WHAT TO PRODUCE: Would you restate all of the entries verbatim, minus any images?

[Before-and-after change data]
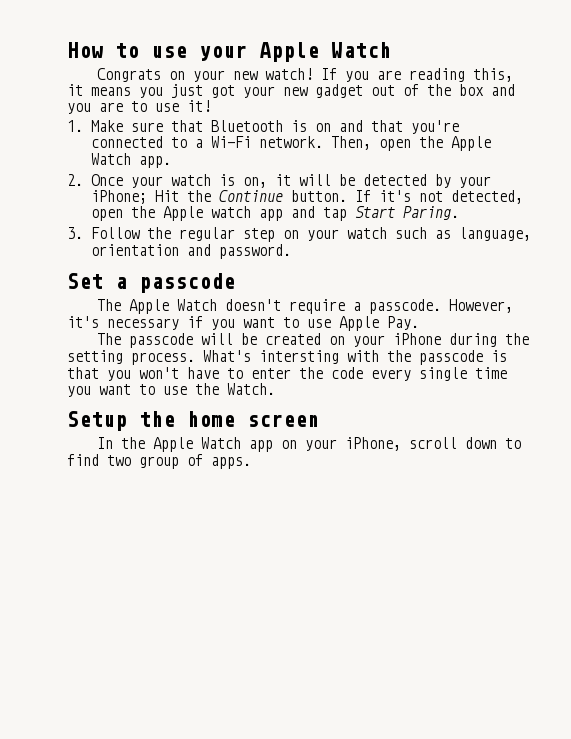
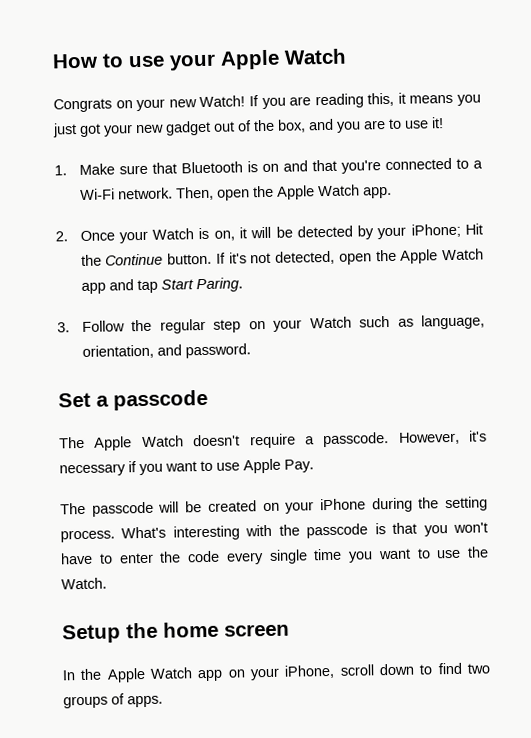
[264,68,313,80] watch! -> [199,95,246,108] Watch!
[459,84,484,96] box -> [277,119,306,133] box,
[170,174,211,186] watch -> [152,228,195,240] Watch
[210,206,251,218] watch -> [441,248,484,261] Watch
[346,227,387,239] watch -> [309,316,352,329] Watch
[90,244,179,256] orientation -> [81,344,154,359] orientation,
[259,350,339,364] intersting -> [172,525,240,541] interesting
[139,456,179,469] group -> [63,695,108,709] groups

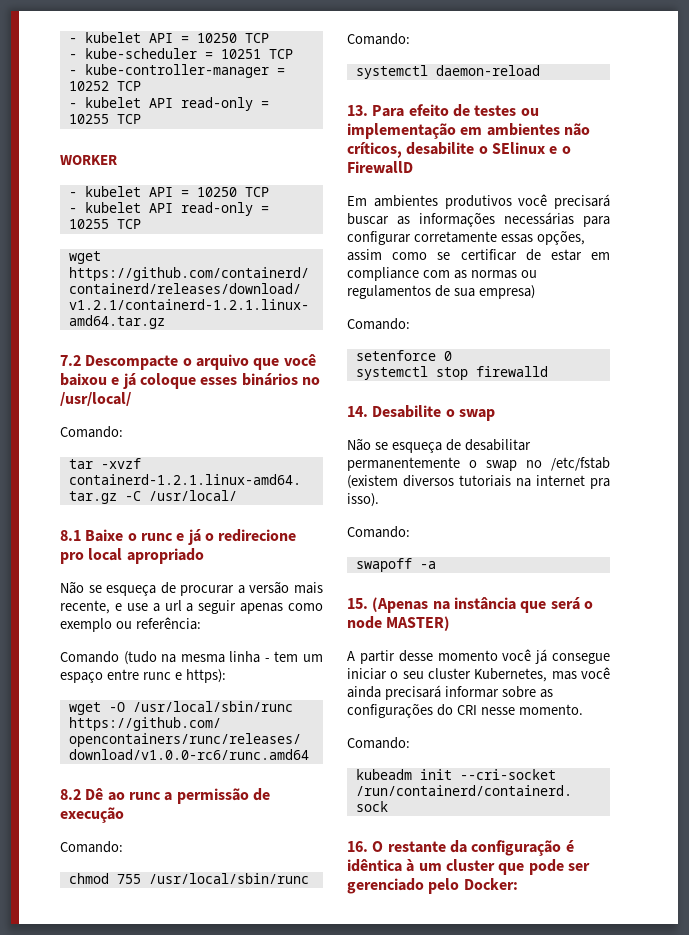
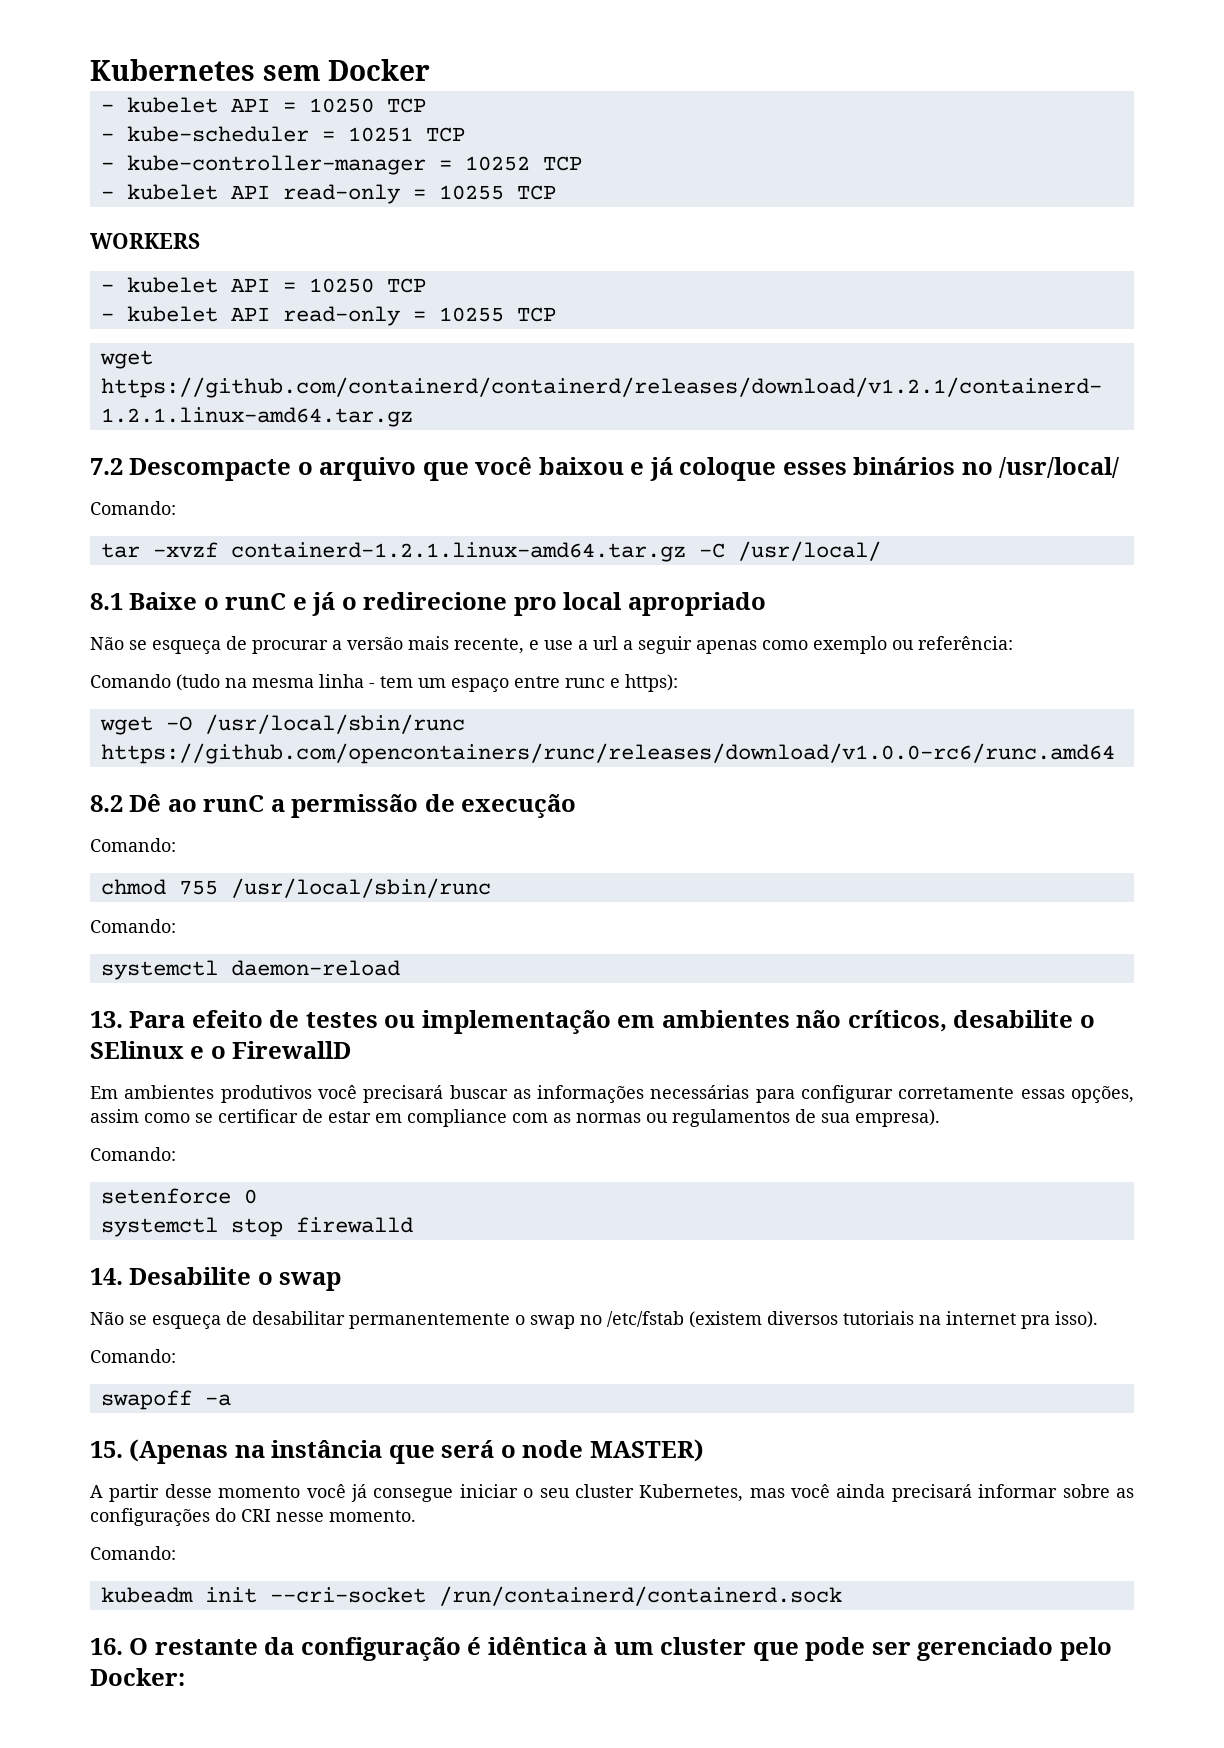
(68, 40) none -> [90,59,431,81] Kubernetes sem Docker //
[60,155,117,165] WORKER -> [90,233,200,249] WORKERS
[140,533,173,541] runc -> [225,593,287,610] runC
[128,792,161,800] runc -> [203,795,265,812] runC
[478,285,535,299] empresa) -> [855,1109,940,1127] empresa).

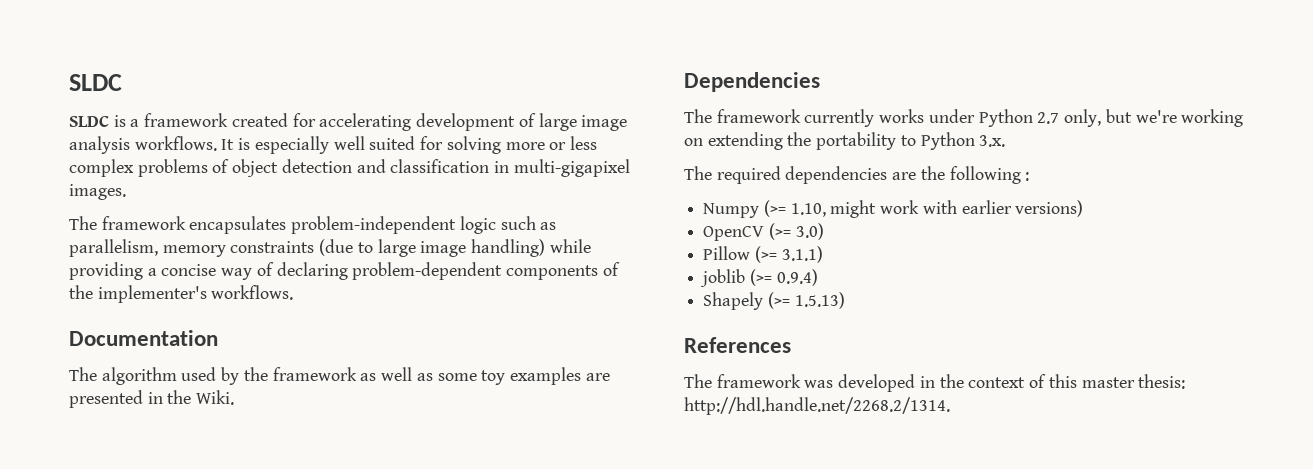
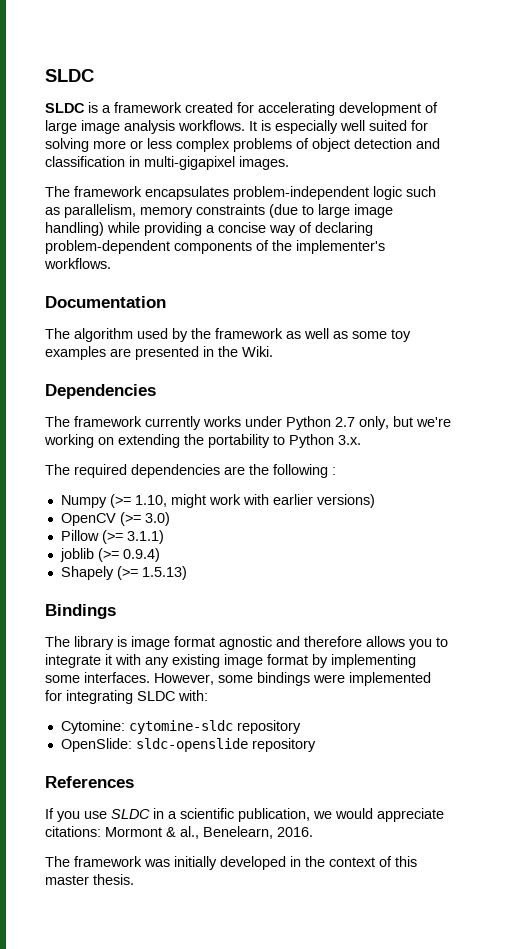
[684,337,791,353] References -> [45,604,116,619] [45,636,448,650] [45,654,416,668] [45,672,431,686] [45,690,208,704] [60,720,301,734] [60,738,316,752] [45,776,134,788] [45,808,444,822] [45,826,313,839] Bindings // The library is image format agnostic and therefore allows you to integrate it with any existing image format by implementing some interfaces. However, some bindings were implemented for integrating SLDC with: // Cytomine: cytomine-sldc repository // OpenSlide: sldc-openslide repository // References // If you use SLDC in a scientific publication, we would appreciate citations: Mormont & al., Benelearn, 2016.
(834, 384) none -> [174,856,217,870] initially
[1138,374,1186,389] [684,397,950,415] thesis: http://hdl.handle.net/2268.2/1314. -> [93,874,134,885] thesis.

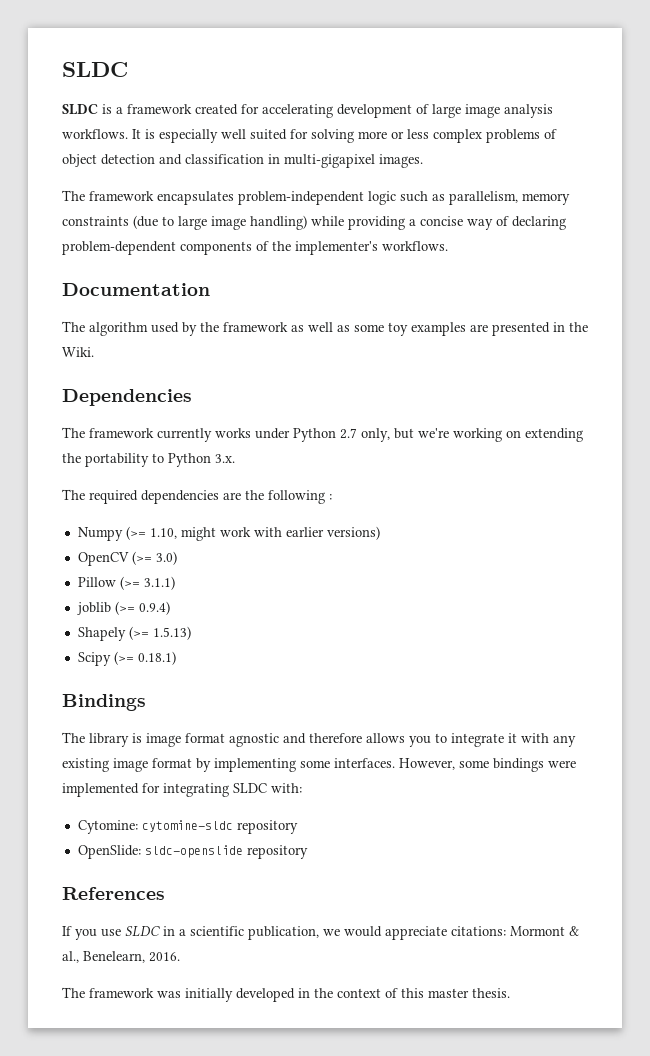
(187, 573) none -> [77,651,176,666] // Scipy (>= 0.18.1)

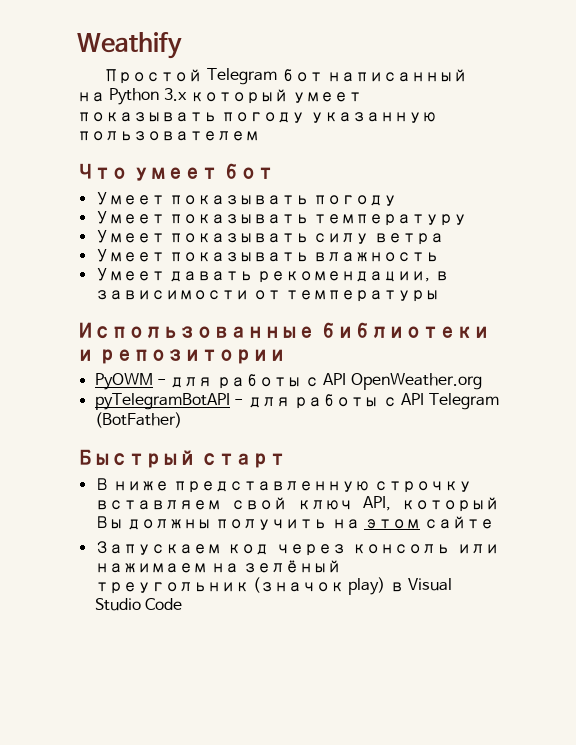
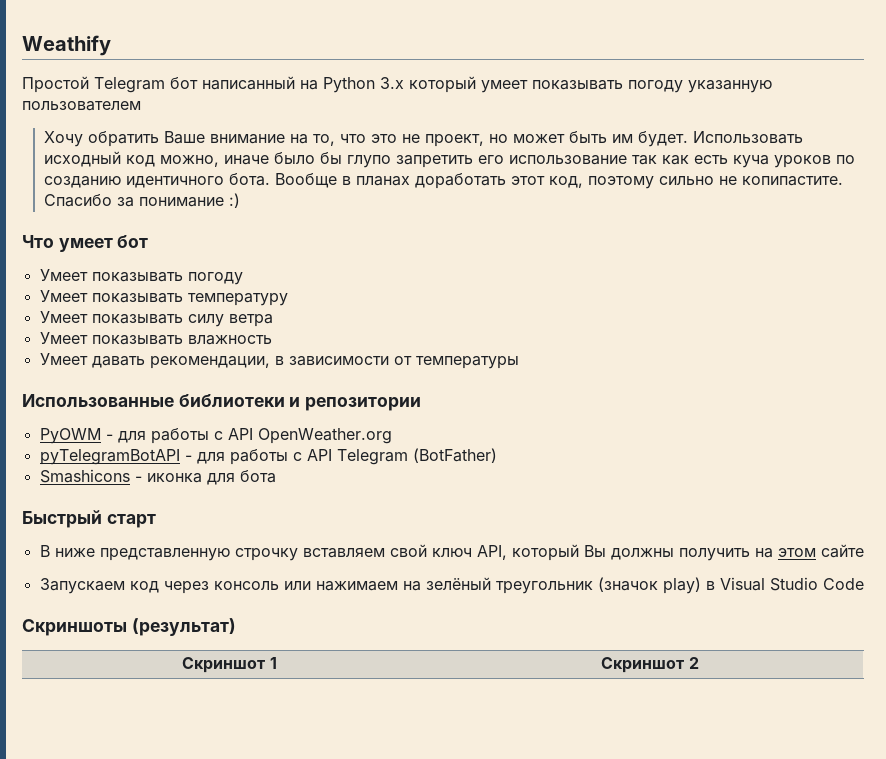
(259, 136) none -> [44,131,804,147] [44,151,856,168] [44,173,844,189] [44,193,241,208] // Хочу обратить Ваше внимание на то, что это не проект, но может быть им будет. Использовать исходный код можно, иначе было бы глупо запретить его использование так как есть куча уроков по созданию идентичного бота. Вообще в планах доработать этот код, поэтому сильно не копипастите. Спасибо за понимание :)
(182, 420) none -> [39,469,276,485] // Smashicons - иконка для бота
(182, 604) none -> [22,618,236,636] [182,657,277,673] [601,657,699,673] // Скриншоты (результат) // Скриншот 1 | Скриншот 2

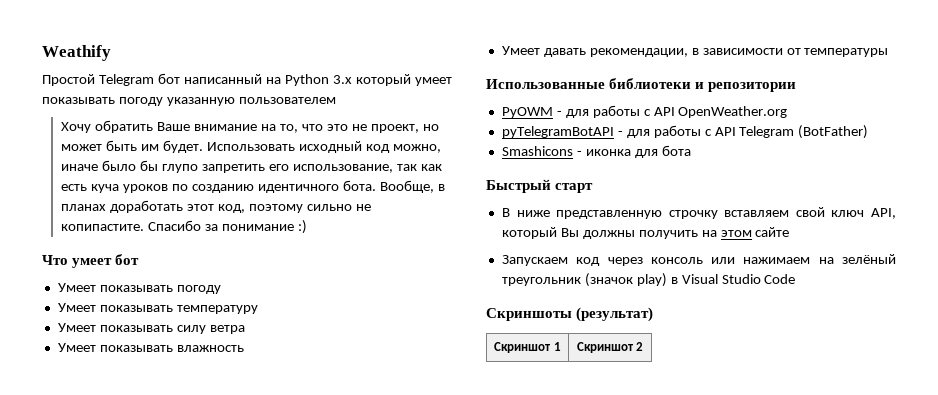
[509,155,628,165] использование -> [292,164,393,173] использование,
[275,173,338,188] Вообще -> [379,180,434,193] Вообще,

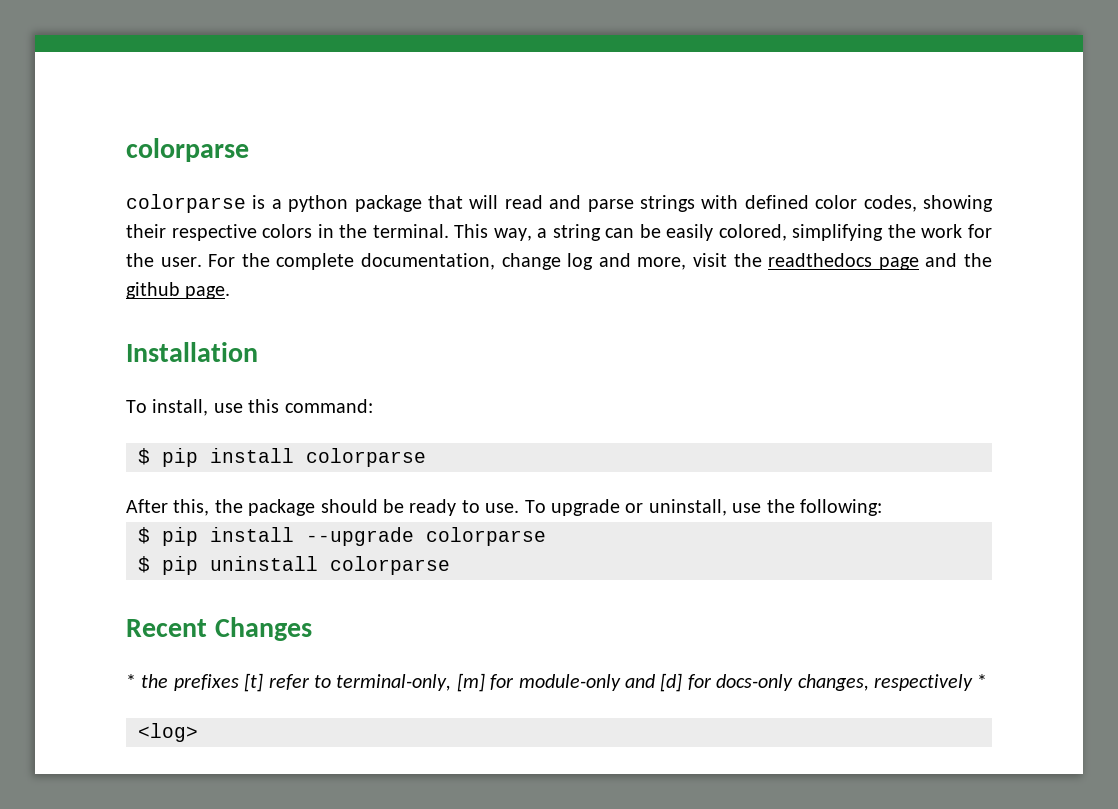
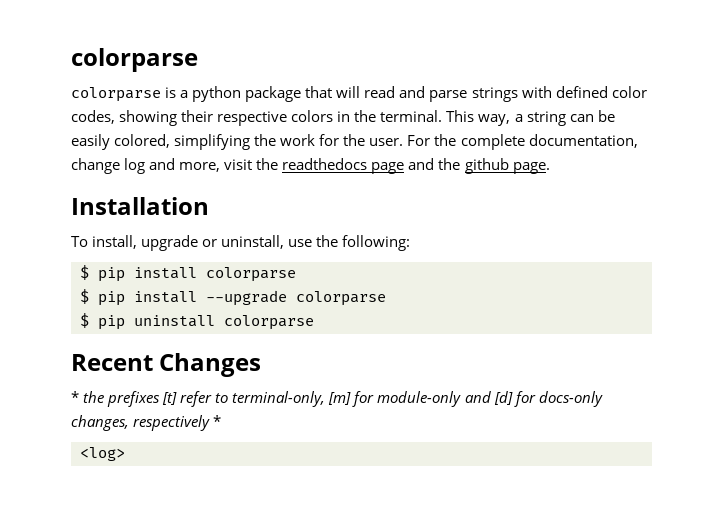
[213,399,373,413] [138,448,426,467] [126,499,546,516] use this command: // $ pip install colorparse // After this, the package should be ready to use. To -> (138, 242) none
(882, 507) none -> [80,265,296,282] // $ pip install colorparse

RESULT:
[264,68,313,80] watch! -> [199,95,246,108] Watch!
[459,84,484,96] box -> [277,119,306,133] box,
[170,174,211,186] watch -> [152,228,195,240] Watch
[210,206,251,218] watch -> [441,248,484,261] Watch
[346,227,387,239] watch -> [309,316,352,329] Watch
[90,244,179,256] orientation -> [81,344,154,359] orientation,
[259,350,339,364] intersting -> [172,525,240,541] interesting
[139,456,179,469] group -> [63,695,108,709] groups

(68, 40) none -> [90,59,431,81] Kubernetes sem Docker //
[60,155,117,165] WORKER -> [90,233,200,249] WORKERS
[140,533,173,541] runc -> [225,593,287,610] runC
[128,792,161,800] runc -> [203,795,265,812] runC
[478,285,535,299] empresa) -> [855,1109,940,1127] empresa).

[684,337,791,353] References -> [45,604,116,619] [45,636,448,650] [45,654,416,668] [45,672,431,686] [45,690,208,704] [60,720,301,734] [60,738,316,752] [45,776,134,788] [45,808,444,822] [45,826,313,839] Bindings // The library is image format agnostic and therefore allows you to integrate it with any existing image format by implementing some interfaces. However, some bindings were implemented for integrating SLDC with: // Cytomine: cytomine-sldc repository // OpenSlide: sldc-openslide repository // References // If you use SLDC in a scientific publication, we would appreciate citations: Mormont & al., Benelearn, 2016.
(834, 384) none -> [174,856,217,870] initially
[1138,374,1186,389] [684,397,950,415] thesis: http://hdl.handle.net/2268.2/1314. -> [93,874,134,885] thesis.

(187, 573) none -> [77,651,176,666] // Scipy (>= 0.18.1)

(259, 136) none -> [44,131,804,147] [44,151,856,168] [44,173,844,189] [44,193,241,208] // Хочу обратить Ваше внимание на то, что это не проект, но может быть им будет. Использовать исходный код можно, иначе было бы глупо запретить его использование так как есть куча уроков по созданию идентичного бота. Вообще в планах доработать этот код, поэтому сильно не копипастите. Спасибо за понимание :)
(182, 420) none -> [39,469,276,485] // Smashicons - иконка для бота
(182, 604) none -> [22,618,236,636] [182,657,277,673] [601,657,699,673] // Скриншоты (результат) // Скриншот 1 | Скриншот 2

[509,155,628,165] использование -> [292,164,393,173] использование,
[275,173,338,188] Вообще -> [379,180,434,193] Вообще,

[213,399,373,413] [138,448,426,467] [126,499,546,516] use this command: // $ pip install colorparse // After this, the package should be ready to use. To -> (138, 242) none
(882, 507) none -> [80,265,296,282] // $ pip install colorparse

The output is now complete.